A great deal of investment has been put into the two ports and their facilities with a number of new berths having been created.  From Paldiski Southern Port, Transfennica runs a number of ships to the port from Hanko (Finland) and Lübeck (Germany). From Paldiski Northern Port, DFDS runs a six-roundtrip operation to Kapellskär (Sweden) for passengers, and a Cargo and Navirail operation to and from Hanko (Finland).

The old Soviet 'Pentagon' building has been demolished at some point between 2006 and 2009 to make way for a large and modern logistics park.

Energy
The Pakri wind farm is located in Paldiski at the tip of the Pakri peninsula near the old lighthouse. It consists of eight wind turbines of type Nordex N-90, and generates 18.4 MW of clean electricity, when the wind matches the parametres of the turbines.

Since 2007 Pakri Smart Industrial City is developing a 75MW renewable power network, combined with its own Pakri Smart Grid.
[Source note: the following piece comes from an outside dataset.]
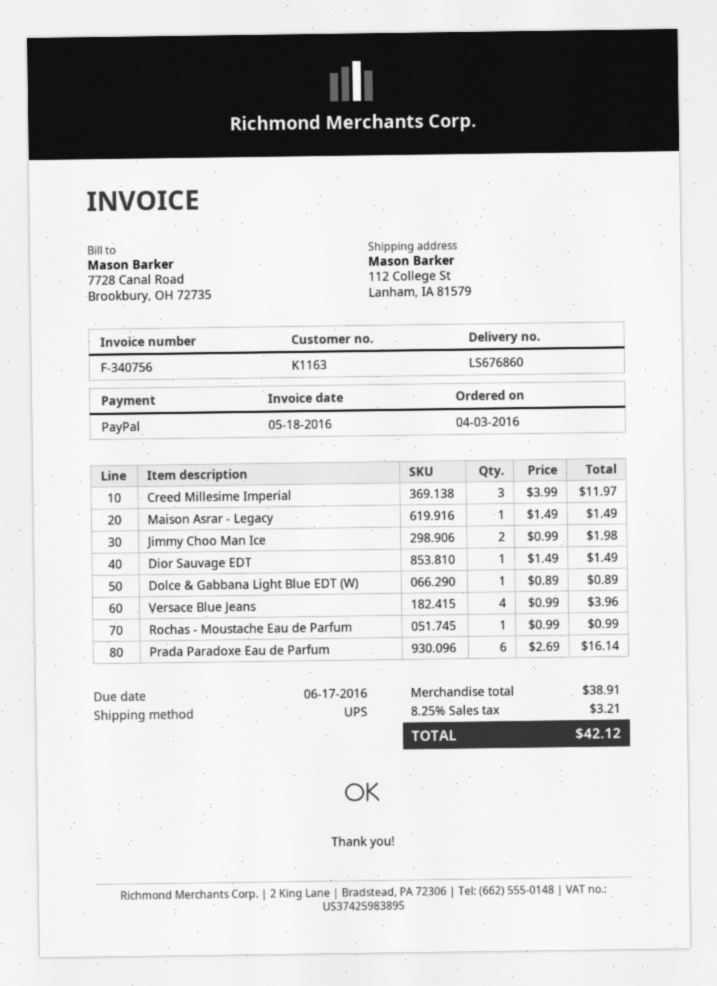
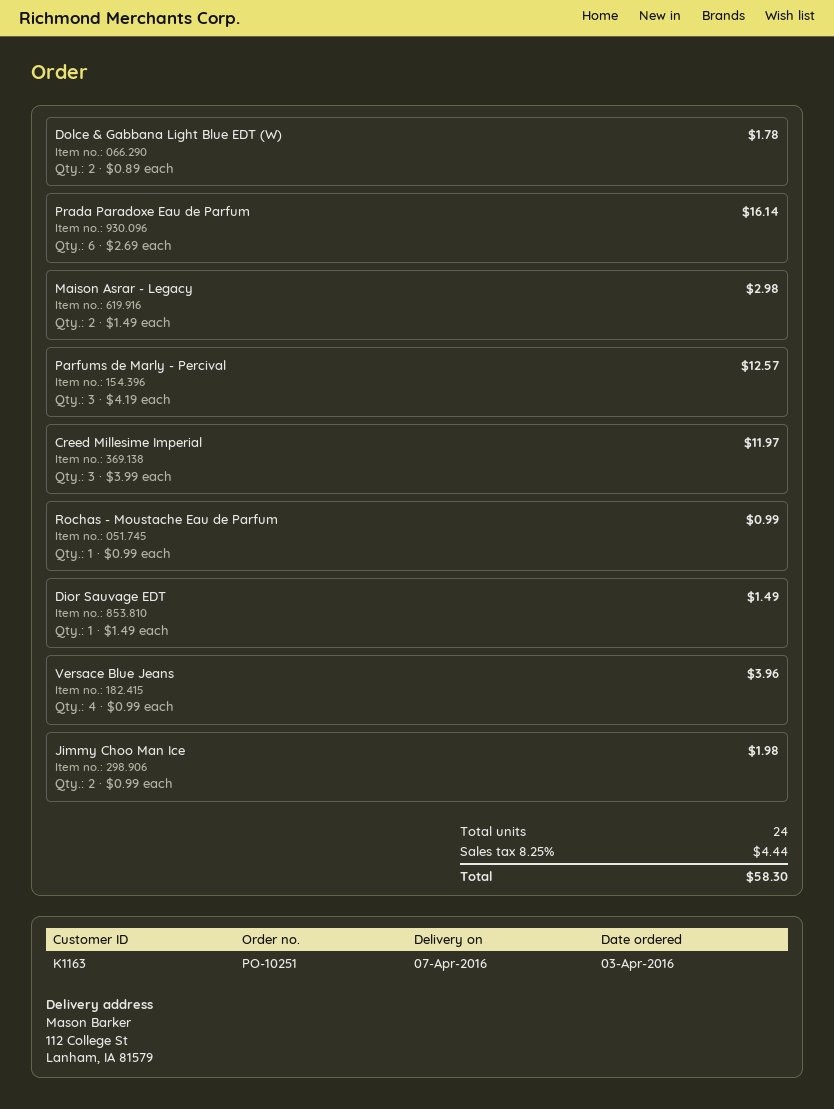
Maison Asrar - Legacy: 1 x 1.49 = 1.49 -> 2 x 1.49 = 2.98
Dolce & Gabbana Light Blue EDT (W): 1 x 0.89 = 0.89 -> 2 x 0.89 = 1.78
Parfums de Marly - Percival: none -> 3 x 4.19 = 12.57
tax: 8.25% = 3.21 -> 8.25% = 4.44
total: 42.12 -> 58.30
A 550 MW / 6 GWh (12-hour) pumped-storage hydroelectricity plant is scheduled for 2028.

The Balticconnector bi-directional natural gas pipeline between Ingå, Finland and Paldiski has operated since 2020. Construction of a receiving LNG terminal near the town is considered.

Estonia's long-term plans for nuclear power envisage the adjacent Pakri Islands as a potential site for the country's first power plant.

In popular culture
The 1999 film Screwed in Tallinn takes place at a hotel in Paldiski.

The 2002 film Lilya 4-ever, set in an unnamed "former republic of the Soviet Union", was largely filmed in Paldiski.

The 2015 music video for Alan Walker's popular song "Faded" was in part filmed in or around Paldiski.

Paldiski is featured in the video game Euro Truck Simulator 2.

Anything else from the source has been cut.